━━━ Records for this task

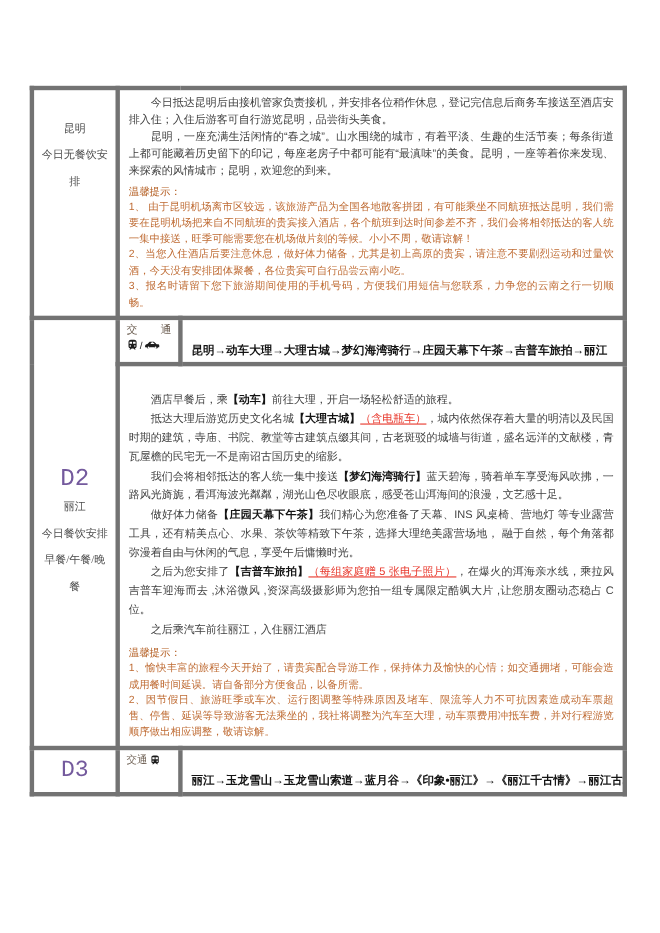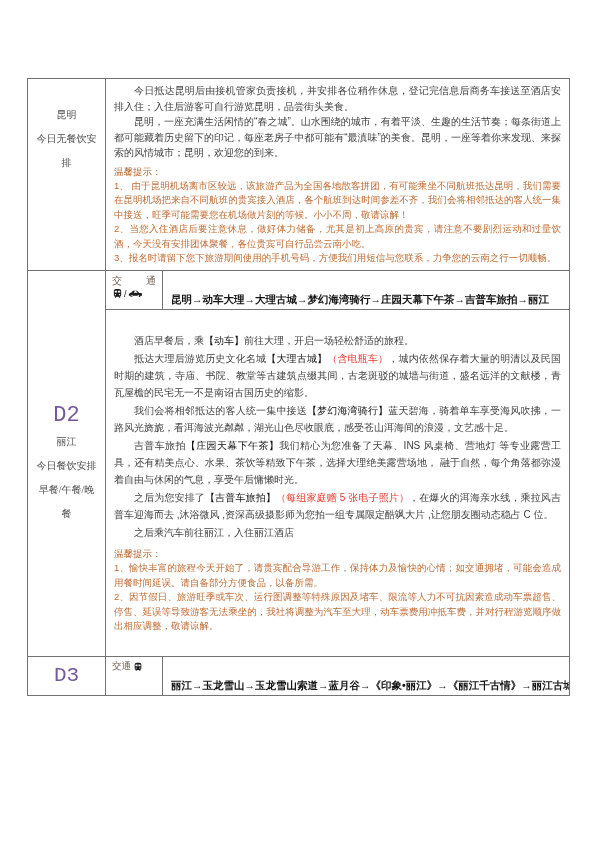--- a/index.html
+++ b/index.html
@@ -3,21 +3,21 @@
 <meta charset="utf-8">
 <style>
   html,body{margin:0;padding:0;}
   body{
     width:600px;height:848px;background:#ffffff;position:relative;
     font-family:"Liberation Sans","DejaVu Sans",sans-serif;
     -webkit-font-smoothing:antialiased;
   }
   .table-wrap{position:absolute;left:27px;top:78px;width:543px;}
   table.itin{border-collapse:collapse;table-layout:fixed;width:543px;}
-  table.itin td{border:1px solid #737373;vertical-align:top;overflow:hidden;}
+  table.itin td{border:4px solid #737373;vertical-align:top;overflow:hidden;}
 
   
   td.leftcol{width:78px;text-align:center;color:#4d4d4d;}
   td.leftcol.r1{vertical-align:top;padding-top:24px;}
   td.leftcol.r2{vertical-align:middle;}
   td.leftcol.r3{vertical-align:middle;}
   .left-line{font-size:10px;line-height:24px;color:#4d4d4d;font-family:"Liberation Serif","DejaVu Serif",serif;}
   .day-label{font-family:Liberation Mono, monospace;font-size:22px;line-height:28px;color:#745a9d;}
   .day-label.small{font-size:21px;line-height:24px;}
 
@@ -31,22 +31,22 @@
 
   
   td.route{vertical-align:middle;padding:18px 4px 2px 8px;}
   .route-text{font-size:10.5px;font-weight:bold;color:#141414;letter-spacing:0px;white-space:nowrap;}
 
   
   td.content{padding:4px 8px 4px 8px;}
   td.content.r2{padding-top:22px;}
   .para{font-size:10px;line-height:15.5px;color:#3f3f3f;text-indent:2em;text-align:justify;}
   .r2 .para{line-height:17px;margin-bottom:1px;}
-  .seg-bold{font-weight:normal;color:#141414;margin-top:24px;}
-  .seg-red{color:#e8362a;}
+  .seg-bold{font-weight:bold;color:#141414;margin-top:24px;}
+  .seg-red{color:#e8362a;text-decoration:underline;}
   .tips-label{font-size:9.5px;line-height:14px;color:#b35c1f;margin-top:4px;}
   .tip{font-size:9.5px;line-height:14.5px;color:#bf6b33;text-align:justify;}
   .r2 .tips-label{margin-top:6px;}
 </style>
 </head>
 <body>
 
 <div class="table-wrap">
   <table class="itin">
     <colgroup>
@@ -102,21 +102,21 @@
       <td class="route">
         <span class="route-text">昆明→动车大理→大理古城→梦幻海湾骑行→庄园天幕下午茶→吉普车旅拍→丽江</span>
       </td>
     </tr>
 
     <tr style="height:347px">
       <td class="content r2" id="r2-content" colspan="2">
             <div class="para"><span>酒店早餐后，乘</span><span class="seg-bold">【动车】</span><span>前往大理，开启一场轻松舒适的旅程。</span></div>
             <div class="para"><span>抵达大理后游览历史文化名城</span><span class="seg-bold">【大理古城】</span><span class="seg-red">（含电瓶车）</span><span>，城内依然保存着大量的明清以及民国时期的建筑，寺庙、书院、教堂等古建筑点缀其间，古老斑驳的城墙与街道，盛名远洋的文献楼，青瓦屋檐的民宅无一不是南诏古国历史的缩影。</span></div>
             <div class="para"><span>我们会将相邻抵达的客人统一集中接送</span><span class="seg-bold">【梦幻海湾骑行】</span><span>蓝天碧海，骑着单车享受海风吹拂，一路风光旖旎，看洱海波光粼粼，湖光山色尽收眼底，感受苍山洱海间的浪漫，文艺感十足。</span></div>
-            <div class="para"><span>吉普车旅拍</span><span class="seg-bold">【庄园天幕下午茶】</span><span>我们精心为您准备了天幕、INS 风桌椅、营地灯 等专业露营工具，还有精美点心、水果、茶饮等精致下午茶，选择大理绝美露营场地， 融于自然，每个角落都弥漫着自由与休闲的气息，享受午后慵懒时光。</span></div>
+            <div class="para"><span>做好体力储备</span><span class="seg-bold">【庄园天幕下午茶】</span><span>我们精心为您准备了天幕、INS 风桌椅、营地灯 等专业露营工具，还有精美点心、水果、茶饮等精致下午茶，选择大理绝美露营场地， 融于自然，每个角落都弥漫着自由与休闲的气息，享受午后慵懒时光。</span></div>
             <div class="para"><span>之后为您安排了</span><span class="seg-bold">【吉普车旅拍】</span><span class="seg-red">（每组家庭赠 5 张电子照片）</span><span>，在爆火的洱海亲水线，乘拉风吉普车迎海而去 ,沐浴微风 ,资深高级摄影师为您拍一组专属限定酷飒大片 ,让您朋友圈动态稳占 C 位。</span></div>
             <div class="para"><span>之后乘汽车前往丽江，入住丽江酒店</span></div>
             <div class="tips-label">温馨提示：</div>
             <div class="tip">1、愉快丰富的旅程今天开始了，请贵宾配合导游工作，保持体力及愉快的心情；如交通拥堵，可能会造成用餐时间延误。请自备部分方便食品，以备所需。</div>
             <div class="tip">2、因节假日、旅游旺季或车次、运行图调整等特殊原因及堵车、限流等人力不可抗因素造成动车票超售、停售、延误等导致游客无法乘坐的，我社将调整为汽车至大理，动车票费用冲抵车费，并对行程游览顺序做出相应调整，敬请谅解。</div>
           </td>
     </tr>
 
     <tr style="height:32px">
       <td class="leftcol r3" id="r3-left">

━━━━━━

Description of the task -> Which lines of the material above hold the string "middle"? Pull them out.

Solution to the problem ->
   td.leftcol.r2{vertical-align:middle;}
   td.leftcol.r3{vertical-align:middle;}
   td.route{vertical-align:middle;padding:18px 4px 2px 8px;}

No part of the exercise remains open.